*Task details:*
Text in the records must be reproduced exactly, and pictures must be skipped.

[Web interface edit records]
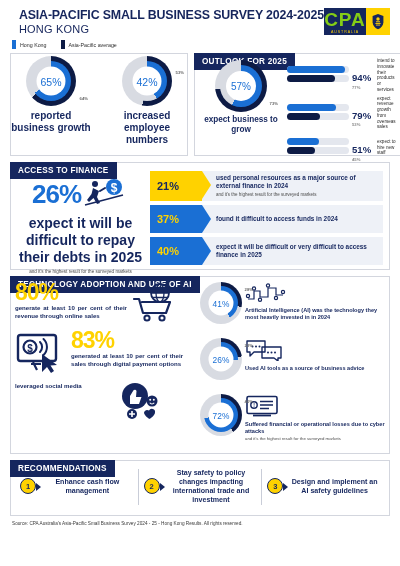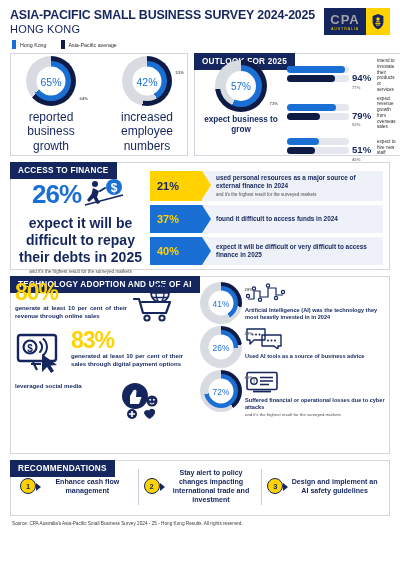"ASIA-PACIFIC SMALL BUSINESS SURVEY" .header { justify-content: space-between -> flex-end }
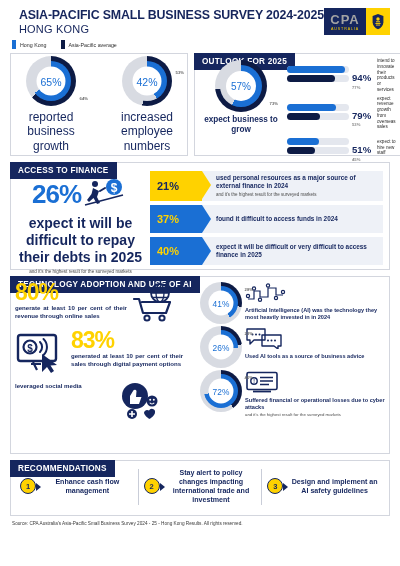"CPA" .logo-cpa { color: #a3a3a3 -> #84cc16; font-size: 13px -> 19px }
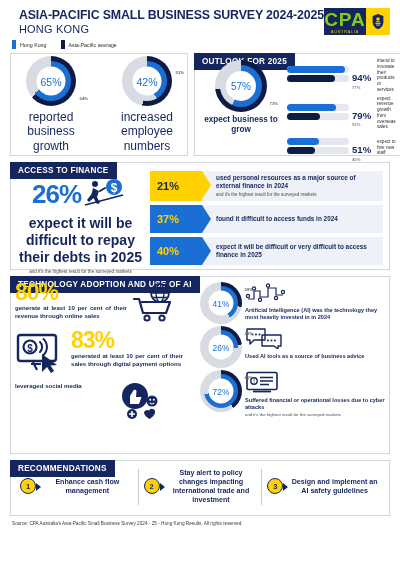"reported business growth" .perf-caption { font-size: 12px -> 10px; font-weight: normal -> bold }
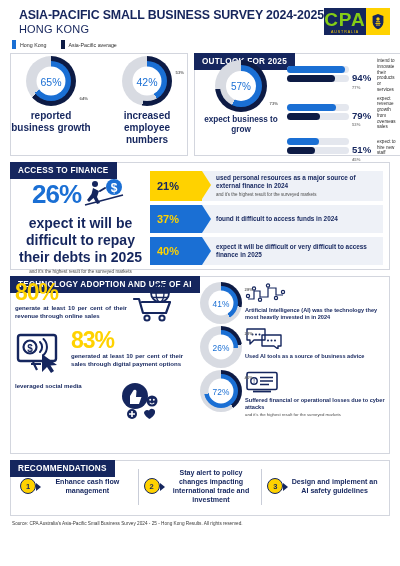"41%" .tech-right { gap: 2px -> 14px }
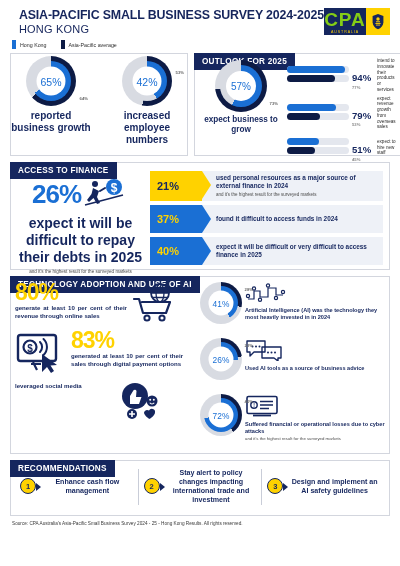"Stay alert to policy changes" div.rec-text { text: alert -> safety }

*Written response:*
"ASIA-PACIFIC SMALL BUSINESS SURVEY" .header { justify-content: space-between -> flex-end }
"CPA" .logo-cpa { color: #a3a3a3 -> #84cc16; font-size: 13px -> 19px }
"reported business growth" .perf-caption { font-size: 12px -> 10px; font-weight: normal -> bold }
"41%" .tech-right { gap: 2px -> 14px }
"Stay alert to policy changes" div.rec-text { text: alert -> safety }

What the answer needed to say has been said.